| Web page edit records |
* * * * *
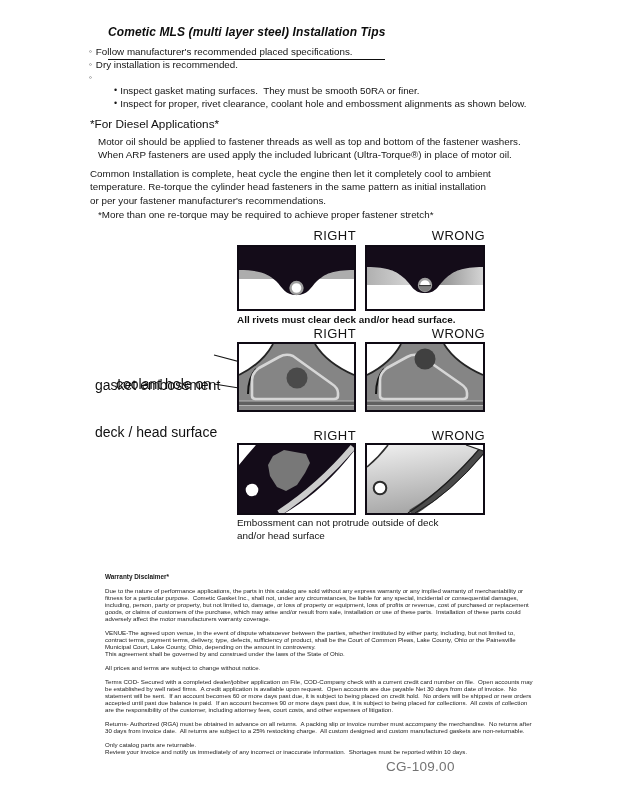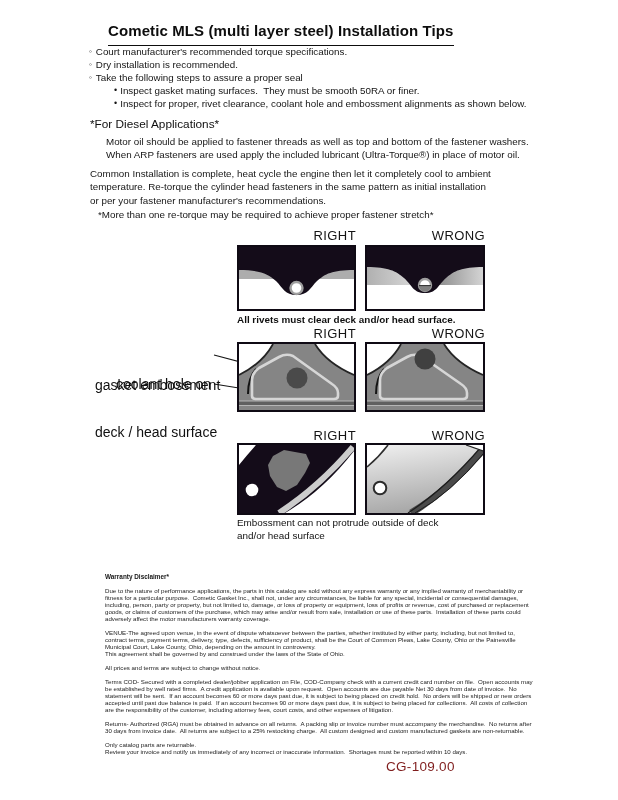--- a/index.html
+++ b/index.html
@@ -14,9 +14,9 @@
   .abs{position:absolute;}
   
   .doc-title{
-    font-size:15px;font-weight:bold;color:#0d0d0d;
-    display:inline-block;border-bottom:1.7px solid #0d0d0d;padding-bottom:6px;
-    letter-spacing:0.1px;white-space:pre;
+    font-size:12px;font-weight:bold;color:#0d0d0d;
+    display:inline-block;border-bottom:1.7px solid #0d0d0d;padding-bottom:20px;
+    letter-spacing:0.1px;white-space:pre;font-style:italic;
   }
   
   .bullet-row{display:flex;align-items:flex-start;font-size:9.8px;line-height:13px;white-space:pre;}

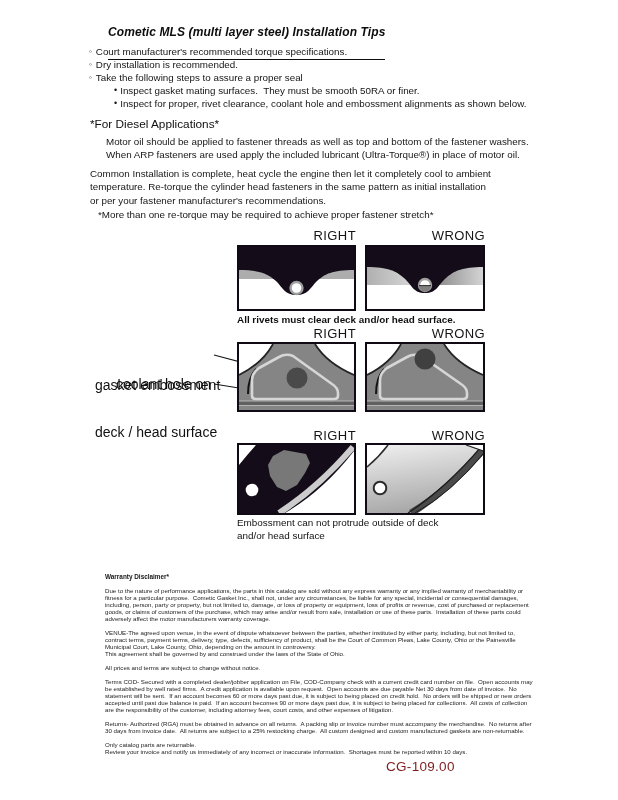--- a/index.html
+++ b/index.html
@@ -50,7 +50,7 @@
 
   <div class="abs" style="left:89px;top:45px;">
     <div class="bullet-row">
-      <span class="bullet-glyph">◦</span><span>Court manufacturer's recommended torque specifications.</span>
+      <span class="bullet-glyph">◦</span><span>Follow manufacturer's recommended placed specifications.</span>
     </div>
     <div class="bullet-row">
       <span class="bullet-glyph">◦</span><span>Dry installation is recommended.</span>

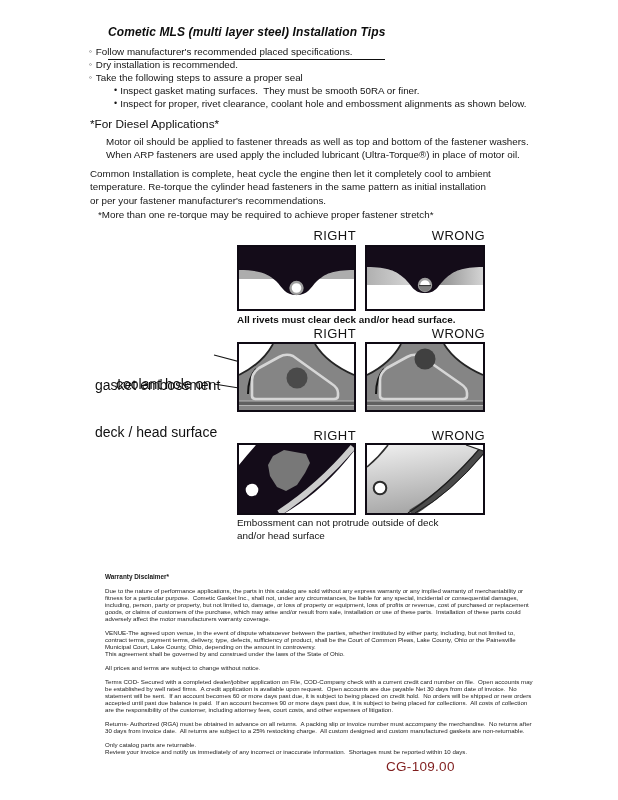--- a/index.html
+++ b/index.html
@@ -56,7 +56,7 @@
       <span class="bullet-glyph">◦</span><span>Dry installation is recommended.</span>
     </div>
     <div class="bullet-row">
-      <span class="bullet-glyph">◦</span><span>Take the following steps to assure a proper seal</span>
+      <span class="bullet-glyph">◦</span>
     </div>
     <div class="sub-bullet-row">
       <span class="sub-bullet-glyph">•</span><span>Inspect gasket mating surfaces.  They must be smooth 50RA or finer.</span>

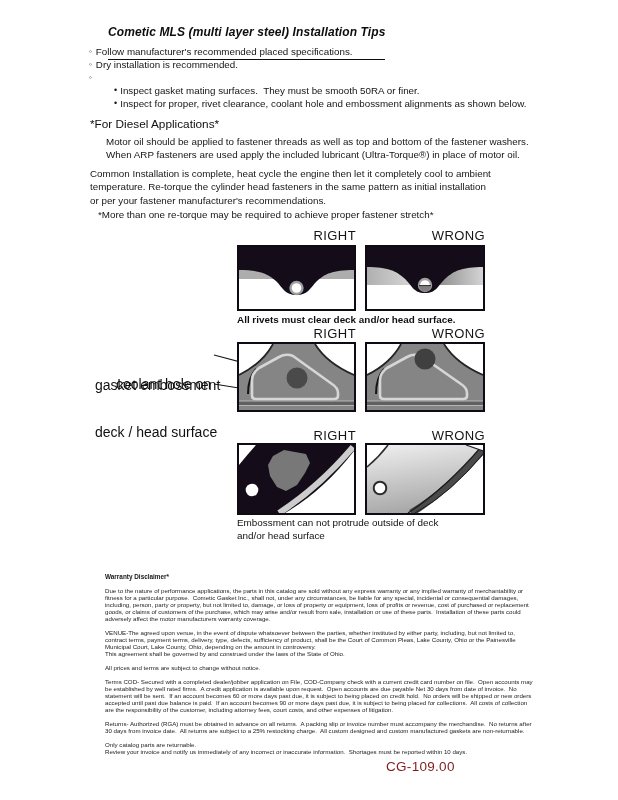--- a/index.html
+++ b/index.html
@@ -68,7 +68,7 @@
 
   <div class="abs section-heading" style="left:90px;top:117px;">*For Diesel Applications*</div>
 
-  <div class="abs" style="left:106px;top:135px;">
+  <div class="abs" style="left:98px;top:135px;">
     <div class="body-line">Motor oil should be applied to fastener threads as well as top and bottom of the fastener washers.</div>
     <div class="body-line">When ARP fasteners are used apply the included lubricant (Ultra-Torque®) in place of motor oil.</div>
   </div>

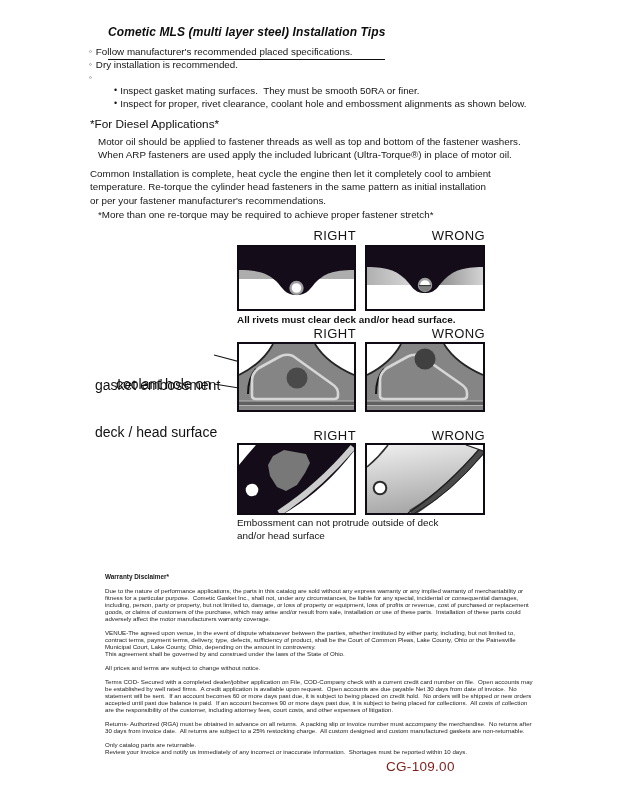--- a/index.html
+++ b/index.html
@@ -37,7 +37,7 @@
   .legal-heading{font-size:6.4px;font-weight:bold;color:#151515;white-space:pre;}
   .legal-line{font-size:6.15px;line-height:7px;white-space:pre;color:#1c1c1c;}
   .legal-gap{height:7px;}
-  .doc-code{font-size:13.5px;color:#7f1d1d;letter-spacing:0.3px;white-space:pre;}
+  .doc-code{font-size:13.5px;color:#737373;letter-spacing:0.3px;white-space:pre;}
 </style>
 </head>
 <body>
* * * * *
| Aim of the task |
What lines above contain the word "inline"? Please copy each one.

| Written response |
-    display:inline-block;border-bottom:1.7px solid #0d0d0d;padding-bottom:6px;
+    display:inline-block;border-bottom:1.7px solid #0d0d0d;padding-bottom:20px;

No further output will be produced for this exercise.